4
$\begingroup$

If one asked to solve the set of equation below with the associated homogenous system, I'd know how to do it.

$S \leftrightarrow \begin{cases} 3x + 5y + z = 8\\\ x + 2y - 2z = 3 \end{cases}$

S' \leftrightarrow \begin{cases} 3x + 4y + z = 0\\\ x + 2y - 2z = 0 \end{cases}

You'd find the solution of the homogeneous system S' to be: \begin{equation} (x, y, z) = \{ k\cdot (-12, 7, 1) | k \in \mathbb{R} \} \end{equation}

With the particular solution of $S$... \begin{equation} (x, y, z) = (1, 1, 0) \end{equation}

You can count them up and you'd find: \begin{equation} (x, y, z) = \{(1 - 12k, 1+ 7k, k)|k \in \mathbb{R}\} \end{equation}

And your original system of equations $S$ is solved.

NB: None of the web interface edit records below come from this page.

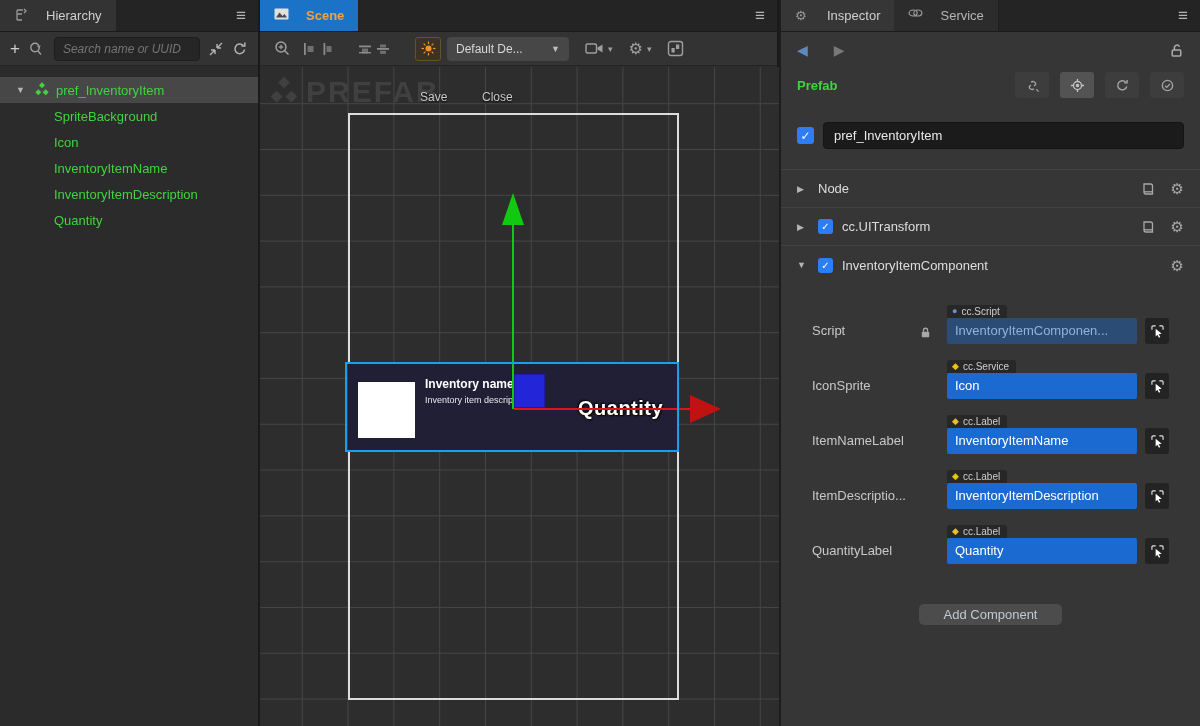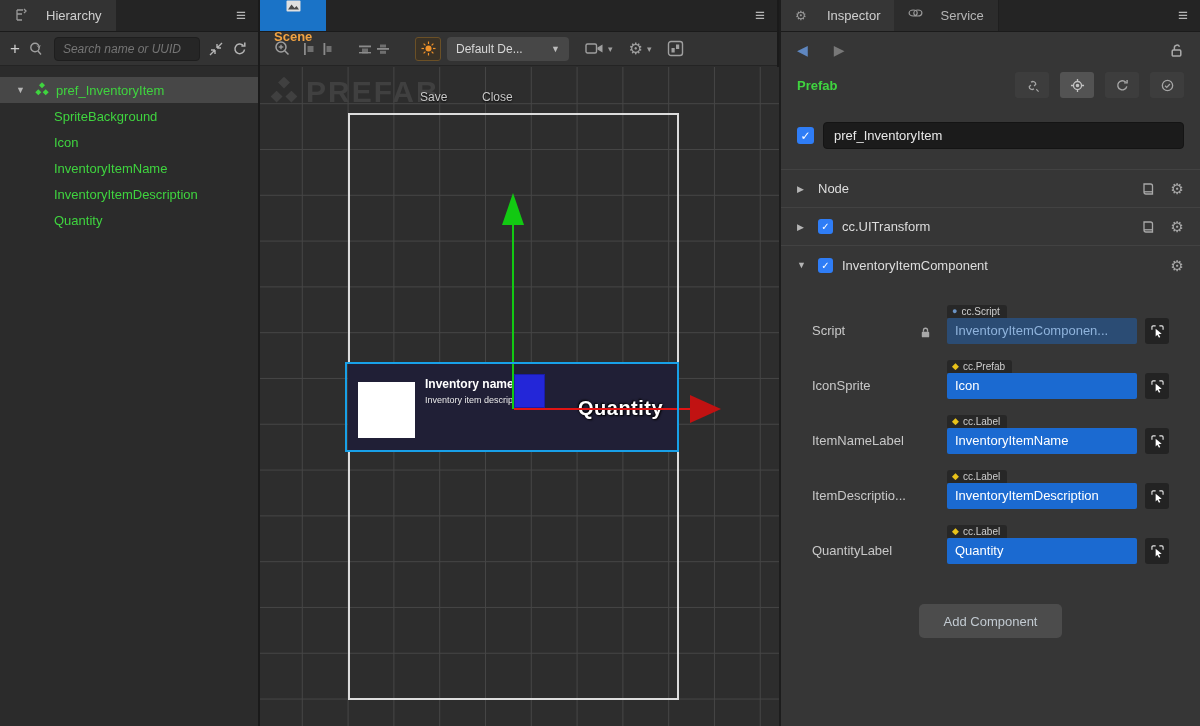"Scene" .scene .tab.active { flex-direction: column -> none }
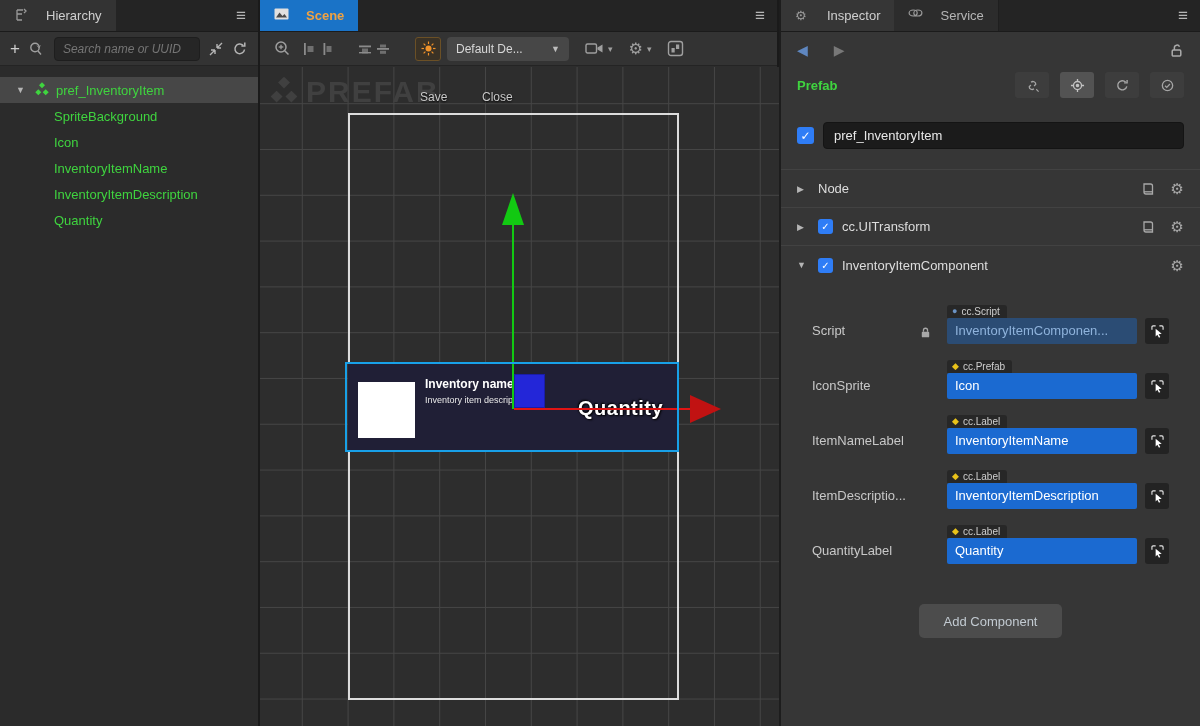"cc.Prefab" span { text: cc.Prefab -> cc.Service }
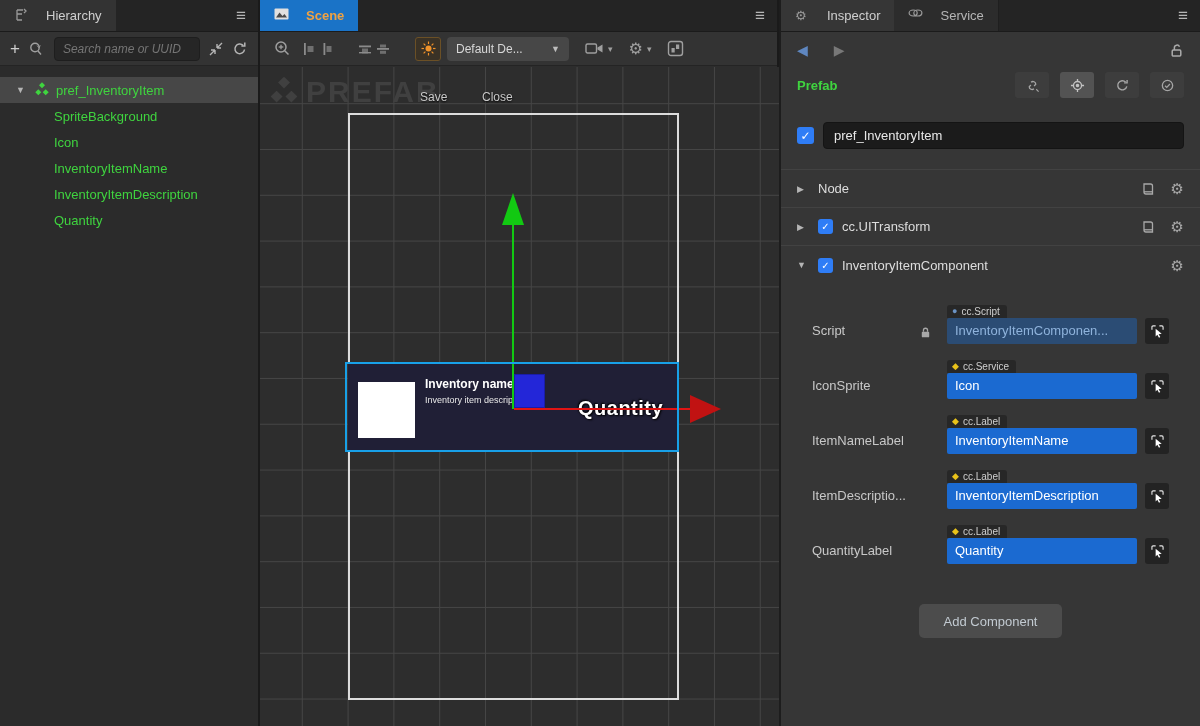"Add Component" .add-component { height: 34px -> 21px }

Now I've got one question: how do you find such a particular solution to a non-homogeneous system of equations. How do you find $(1, 1, 0)$ in this case?

Another example:
How do I find one particular solution to this non homogeneous system? \begin{cases} x_1 + x_2 +x_3 =4\\ 2x_1 + 5x_2 - 2x_3 = 3 \end{cases}

  • 3
    Give $z$ a particular value, then solve the resulting $2 \times 2$ system.2011-12-18

2 Answers 2

1

Just set $z=0$, say. With a bit of luck, you'll be able to solve the resulting system: $ \eqalign{ 3x+5y&=8\cr x+2y&=3 } $

The solution of the above system is $y=1 , x=1 $; so, a solution to the original equation is $(1, 1 , 0)$.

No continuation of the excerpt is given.